Exercise inputs:
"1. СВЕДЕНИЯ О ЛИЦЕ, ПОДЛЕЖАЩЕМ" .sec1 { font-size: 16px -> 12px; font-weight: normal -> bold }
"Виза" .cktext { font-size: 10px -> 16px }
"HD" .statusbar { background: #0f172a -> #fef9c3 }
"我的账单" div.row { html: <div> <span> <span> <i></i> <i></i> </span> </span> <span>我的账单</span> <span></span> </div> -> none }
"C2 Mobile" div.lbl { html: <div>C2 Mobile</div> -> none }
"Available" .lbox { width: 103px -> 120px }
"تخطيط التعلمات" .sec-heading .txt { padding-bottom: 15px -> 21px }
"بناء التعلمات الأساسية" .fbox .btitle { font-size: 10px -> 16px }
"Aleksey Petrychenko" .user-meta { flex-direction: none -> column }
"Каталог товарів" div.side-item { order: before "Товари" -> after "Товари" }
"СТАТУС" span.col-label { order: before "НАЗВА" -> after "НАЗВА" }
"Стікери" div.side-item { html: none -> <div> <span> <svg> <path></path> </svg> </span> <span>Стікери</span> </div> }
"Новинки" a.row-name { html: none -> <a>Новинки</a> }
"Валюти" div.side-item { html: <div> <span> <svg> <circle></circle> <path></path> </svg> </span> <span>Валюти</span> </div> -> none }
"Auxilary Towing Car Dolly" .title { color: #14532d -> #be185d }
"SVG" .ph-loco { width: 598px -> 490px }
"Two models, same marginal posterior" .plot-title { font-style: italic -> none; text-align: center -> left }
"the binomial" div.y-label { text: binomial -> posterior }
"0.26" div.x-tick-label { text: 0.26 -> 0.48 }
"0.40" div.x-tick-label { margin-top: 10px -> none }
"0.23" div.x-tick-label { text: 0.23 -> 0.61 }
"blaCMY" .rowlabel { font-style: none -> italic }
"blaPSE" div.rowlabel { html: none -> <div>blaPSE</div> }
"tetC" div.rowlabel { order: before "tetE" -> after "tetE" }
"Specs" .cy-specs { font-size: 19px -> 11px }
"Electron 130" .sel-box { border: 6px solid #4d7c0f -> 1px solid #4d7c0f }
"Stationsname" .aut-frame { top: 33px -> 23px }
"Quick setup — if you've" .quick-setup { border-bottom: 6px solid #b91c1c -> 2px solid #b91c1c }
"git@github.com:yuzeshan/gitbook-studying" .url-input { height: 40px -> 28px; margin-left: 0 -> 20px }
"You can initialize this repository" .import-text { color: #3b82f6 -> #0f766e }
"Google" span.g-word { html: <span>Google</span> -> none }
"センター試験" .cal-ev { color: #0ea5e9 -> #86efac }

Assigned task: Please output the records once more, exactly as they were written.

Problem solution:
"1. СВЕДЕНИЯ О ЛИЦЕ, ПОДЛЕЖАЩЕМ" .sec1 { font-size: 16px -> 12px; font-weight: normal -> bold }
"Виза" .cktext { font-size: 10px -> 16px }
"HD" .statusbar { background: #0f172a -> #fef9c3 }
"我的账单" div.row { html: <div> <span> <span> <i></i> <i></i> </span> </span> <span>我的账单</span> <span></span> </div> -> none }
"C2 Mobile" div.lbl { html: <div>C2 Mobile</div> -> none }
"Available" .lbox { width: 103px -> 120px }
"تخطيط التعلمات" .sec-heading .txt { padding-bottom: 15px -> 21px }
"بناء التعلمات الأساسية" .fbox .btitle { font-size: 10px -> 16px }
"Aleksey Petrychenko" .user-meta { flex-direction: none -> column }
"Каталог товарів" div.side-item { order: before "Товари" -> after "Товари" }
"СТАТУС" span.col-label { order: before "НАЗВА" -> after "НАЗВА" }
"Стікери" div.side-item { html: none -> <div> <span> <svg> <path></path> </svg> </span> <span>Стікери</span> </div> }
"Новинки" a.row-name { html: none -> <a>Новинки</a> }
"Валюти" div.side-item { html: <div> <span> <svg> <circle></circle> <path></path> </svg> </span> <span>Валюти</span> </div> -> none }
"Auxilary Towing Car Dolly" .title { color: #14532d -> #be185d }
"SVG" .ph-loco { width: 598px -> 490px }
"Two models, same marginal posterior" .plot-title { font-style: italic -> none; text-align: center -> left }
"the binomial" div.y-label { text: binomial -> posterior }
"0.26" div.x-tick-label { text: 0.26 -> 0.48 }
"0.40" div.x-tick-label { margin-top: 10px -> none }
"0.23" div.x-tick-label { text: 0.23 -> 0.61 }
"blaCMY" .rowlabel { font-style: none -> italic }
"blaPSE" div.rowlabel { html: none -> <div>blaPSE</div> }
"tetC" div.rowlabel { order: before "tetE" -> after "tetE" }
"Specs" .cy-specs { font-size: 19px -> 11px }
"Electron 130" .sel-box { border: 6px solid #4d7c0f -> 1px solid #4d7c0f }
"Stationsname" .aut-frame { top: 33px -> 23px }
"Quick setup — if you've" .quick-setup { border-bottom: 6px solid #b91c1c -> 2px solid #b91c1c }
"git@github.com:yuzeshan/gitbook-studying" .url-input { height: 40px -> 28px; margin-left: 0 -> 20px }
"You can initialize this repository" .import-text { color: #3b82f6 -> #0f766e }
"Google" span.g-word { html: <span>Google</span> -> none }
"センター試験" .cal-ev { color: #0ea5e9 -> #86efac }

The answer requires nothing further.